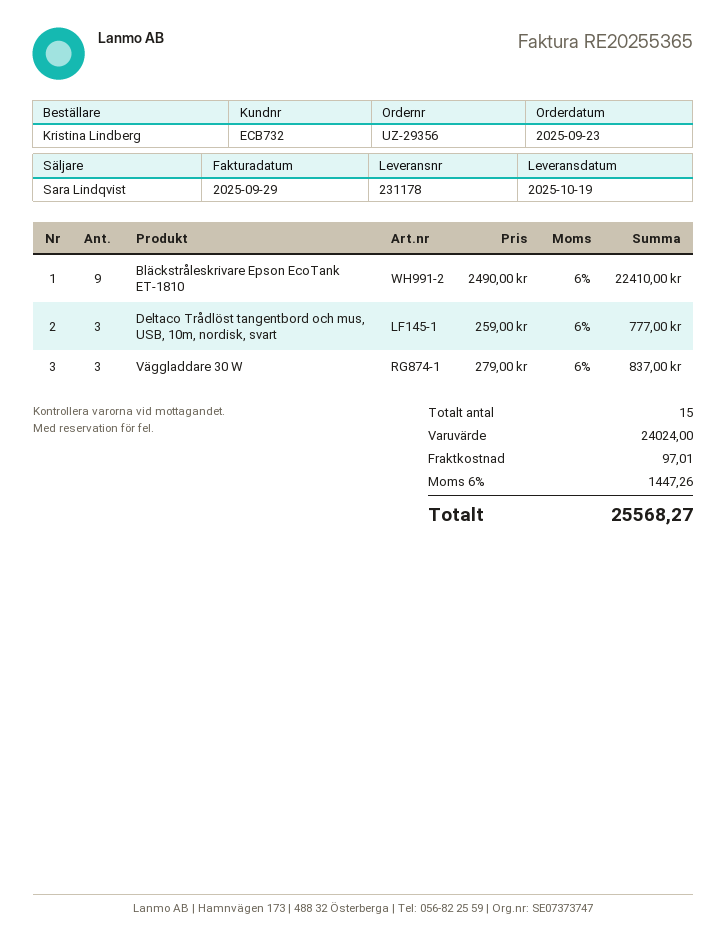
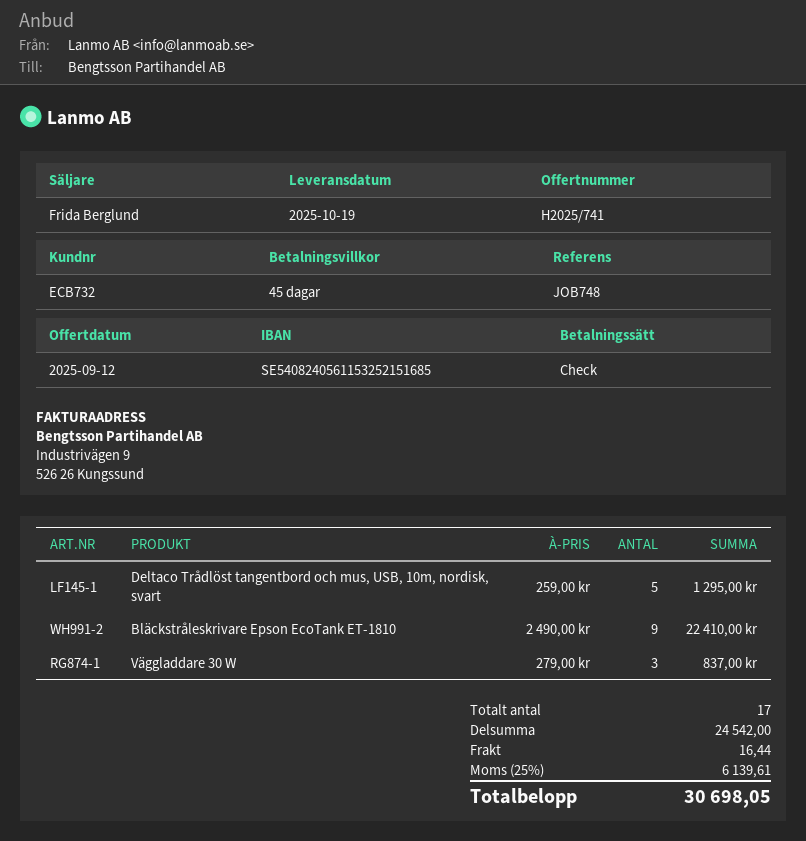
sales rep: Sara Lindqvist -> Frida Berglund
Deltaco Trådlöst tangentbord och mus, USB, 10m, nordisk, svart: 3 x 259.00 = 777.00 -> 5 x 259.00 = 1295.00
total quantity: 15 -> 17
subtotal: 24024.00 -> 24542.00
shipping: 97.01 -> 16.44
tax: 6% = 1447.26 -> 25% = 6139.61
total: 25568.27 -> 30698.05

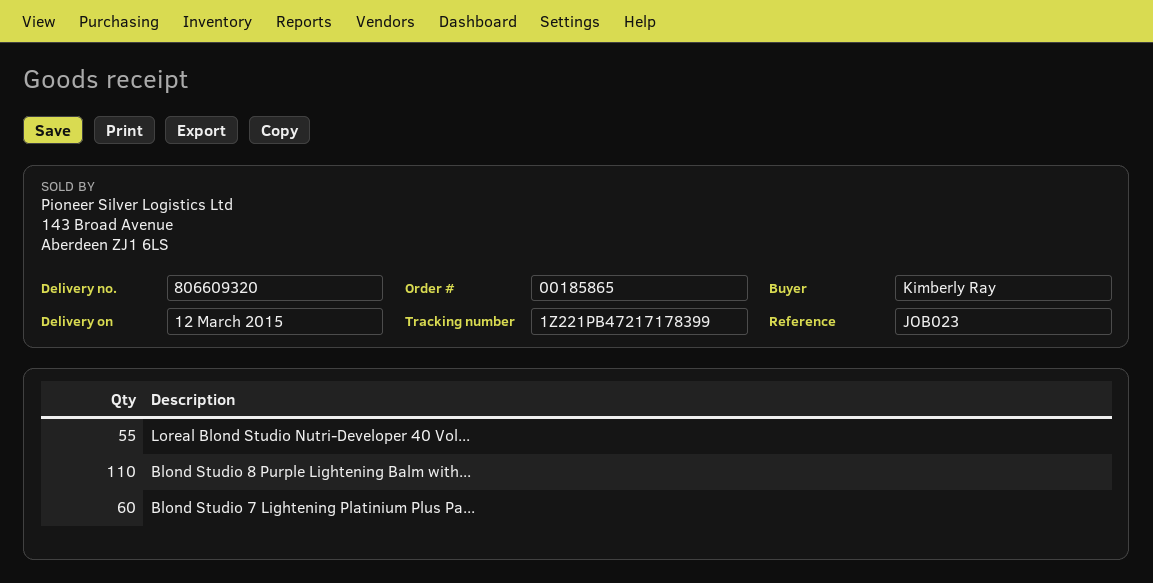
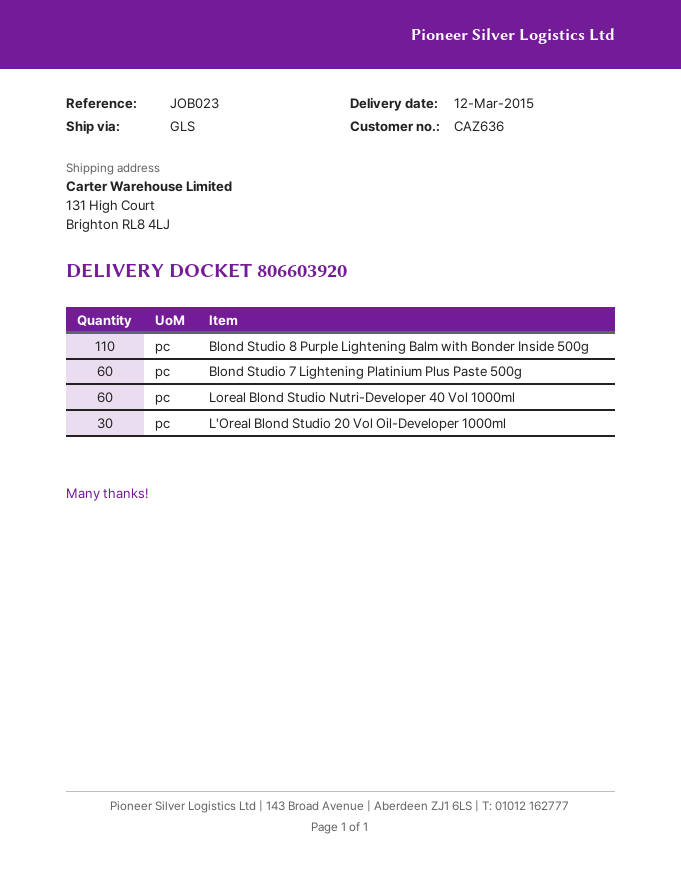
delivery note number: 806609320 -> 806603920
Loreal Blond Studio Nutri-Developer 40 Vol...: 55 -> 60
L'Oreal Blond Studio 20 Vol Oil-Developer 1000ml: none -> 30

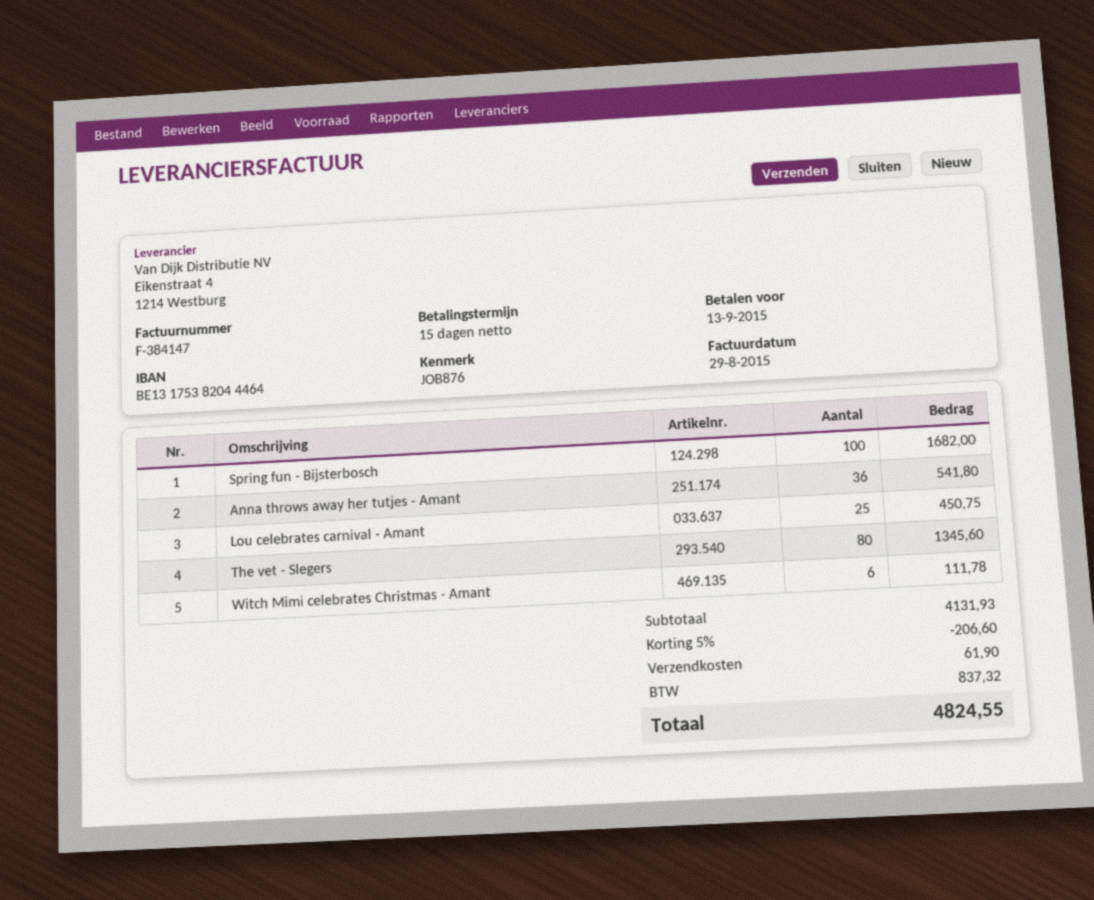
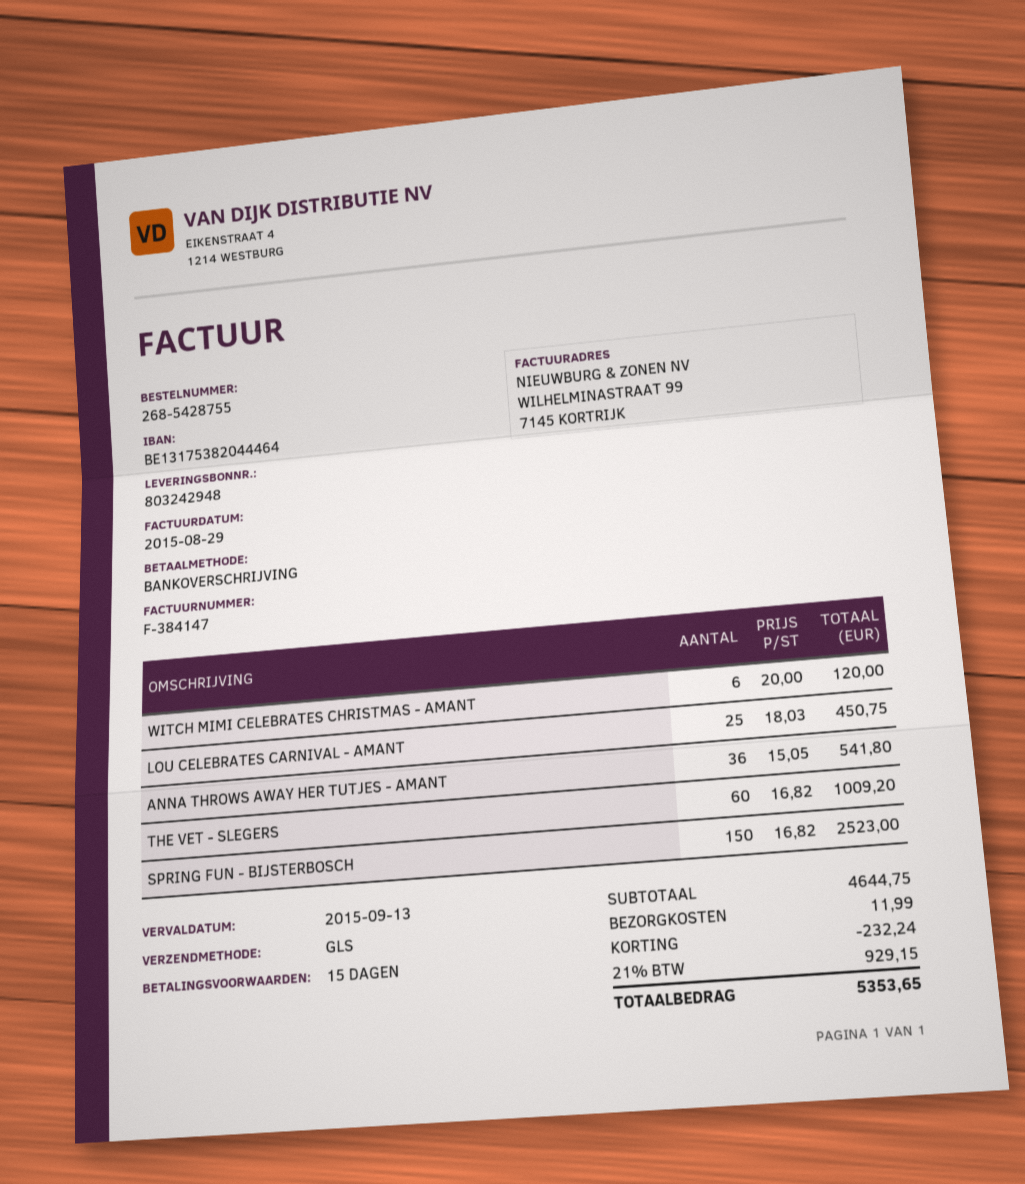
Spring fun - Bijsterbosch: 100 for 1682.00 -> 150 for 2523.00
The vet - Slegers: 80 for 1345.60 -> 60 for 1009.20
Witch Mimi celebrates Christmas - Amant: 6 for 111.78 -> 6 for 120.00
subtotal: 4131.93 -> 4644.75
discount: 206.60 -> 232.24
shipping: 61.90 -> 11.99
tax: 837.32 -> 929.15
total: 4824.55 -> 5353.65

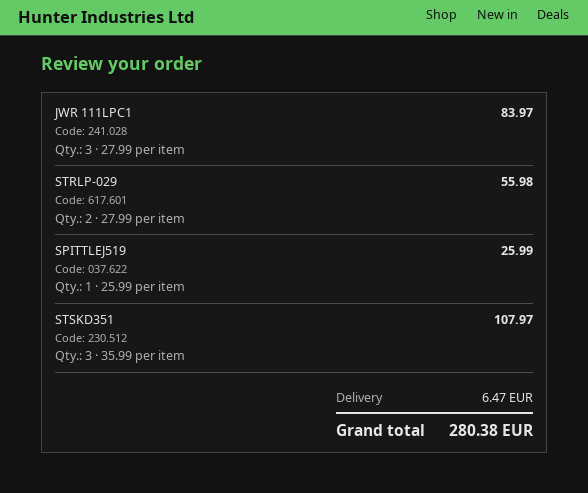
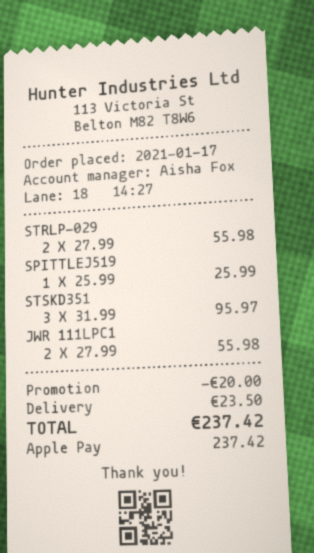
JWR 111LPC1: 3 x 27.99 = 83.97 -> 2 x 27.99 = 55.98
STSKD351: 3 x 35.99 = 107.97 -> 3 x 31.99 = 95.97
discount: none -> 20.00
shipping: 6.47 -> 23.50
total: 280.38 -> 237.42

--------------------

Which lines of the listing contain the string "none"? Copy every one of them.

• Finished task
L'Oreal Blond Studio 20 Vol Oil-Developer 1000ml: none -> 30
discount: none -> 20.00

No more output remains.